Böyle evlatlara ve böyle evlatlardan mürekkep ordulara malik bir millet elbette hakkını ve bağımsızlığını bütün manasiyle muhafaza etmeğe muvaffak olacaktır. Böyle bir milleti bağımsızlığından mahrum etmeğe kalkışmak hayal ile vakit geçirmektir. 1921 (Atatürk'ün S.D. I, S. 178)

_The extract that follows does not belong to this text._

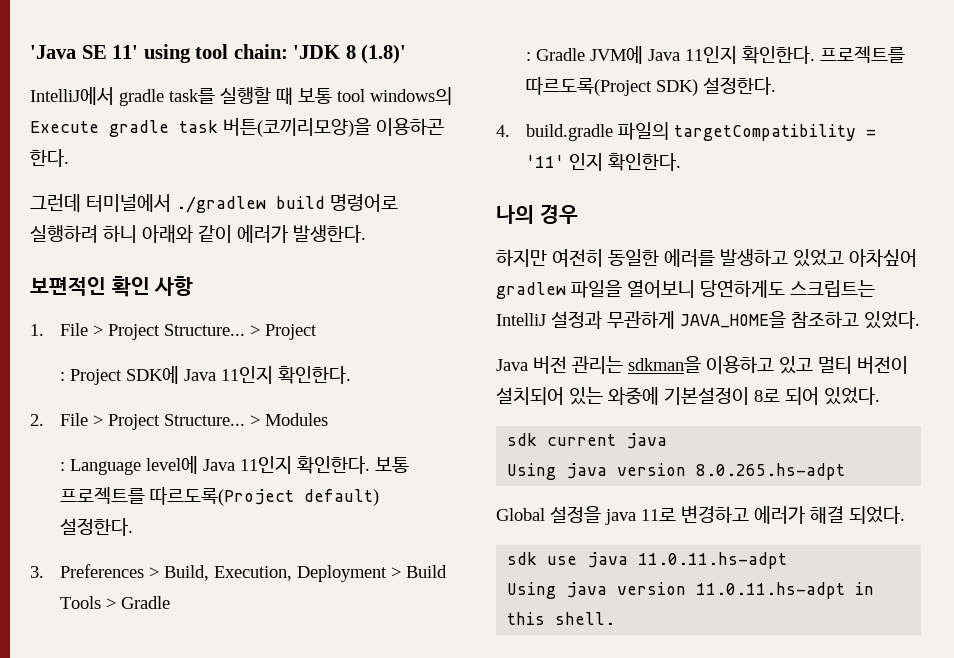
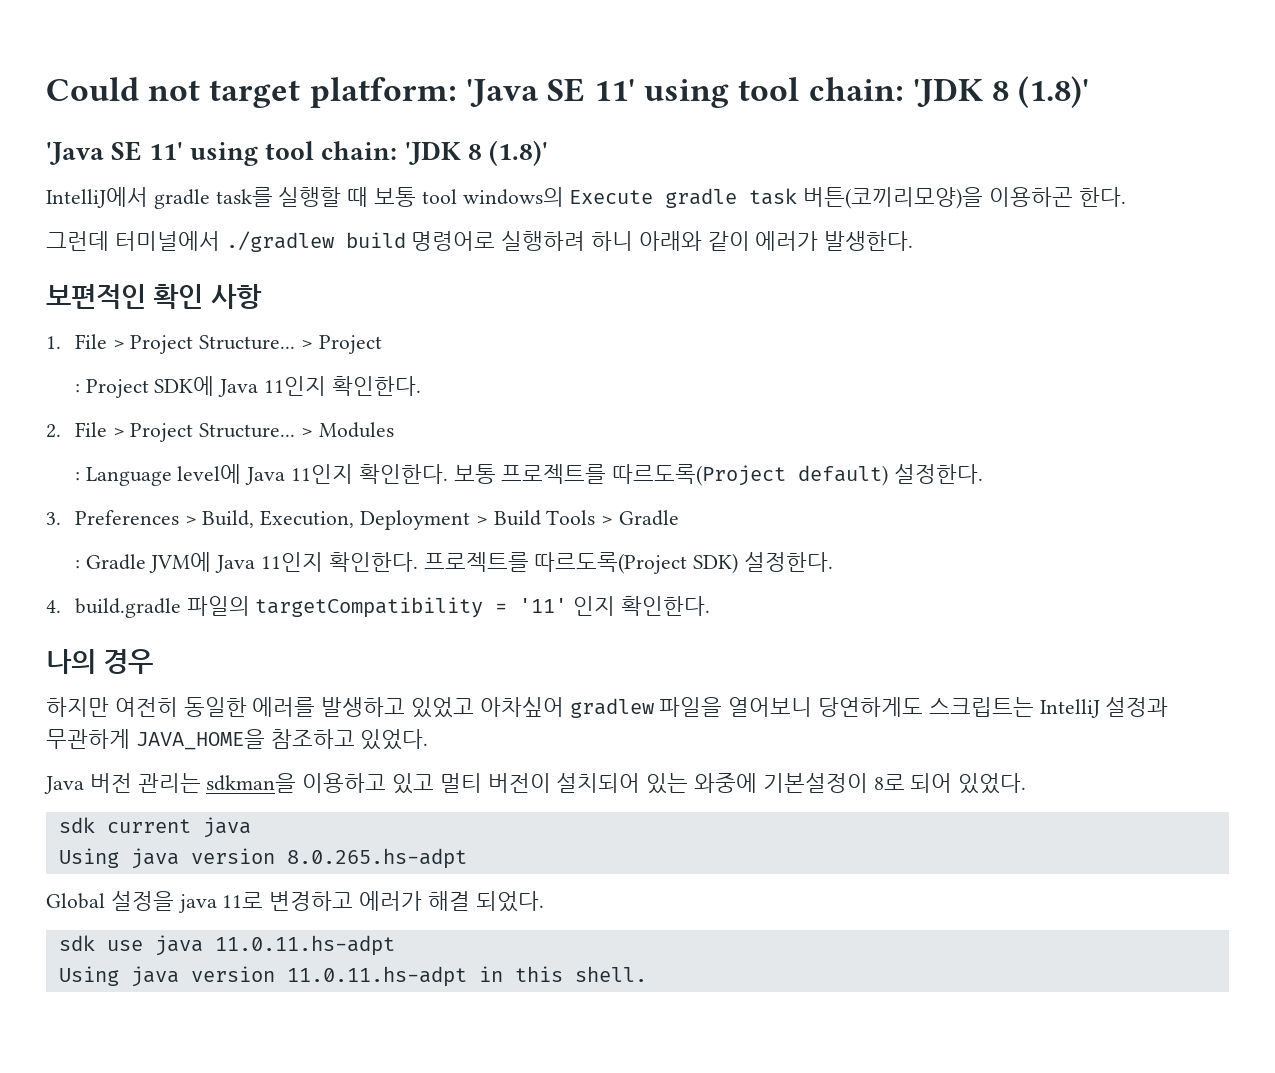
(30, 52) none -> [46,76,1090,108] Could not target platform: 'Java SE 11' using tool chain: 'JDK 8 (1.8)' //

Afyonkarahisar-Dumlupınar meydan muharebesi ve onun son devresi olan 30 Ağustos Türk tarihinin en büyük bir dönüm noktasını teşkil eder. Milli tarihimiz çok büyük ve çok parlak zaferlerle doludur. Fakat Türk milletinin burada kazandığı zafer kadar keskin neticeli ve bütün tarihte, yalnız bizim tarihimizde değil, dünya tarihinde yeni yön vermekte kesin tesirli böyle bir meydan muharebesi hatırlamıyorum. 1924 (Atatürk'ün B.N., S. 81-82)
Bu Anadolu zaferi tarih arasında, bir millet tarafından tamamen benimsenen bir fikrin ne kadar kadir ve ne kadar zinde bir kuvvet olduğunun en güzel bir misali olarak, kalacaktır. 1922 (Atatürk'ün S.D. I, S. 260)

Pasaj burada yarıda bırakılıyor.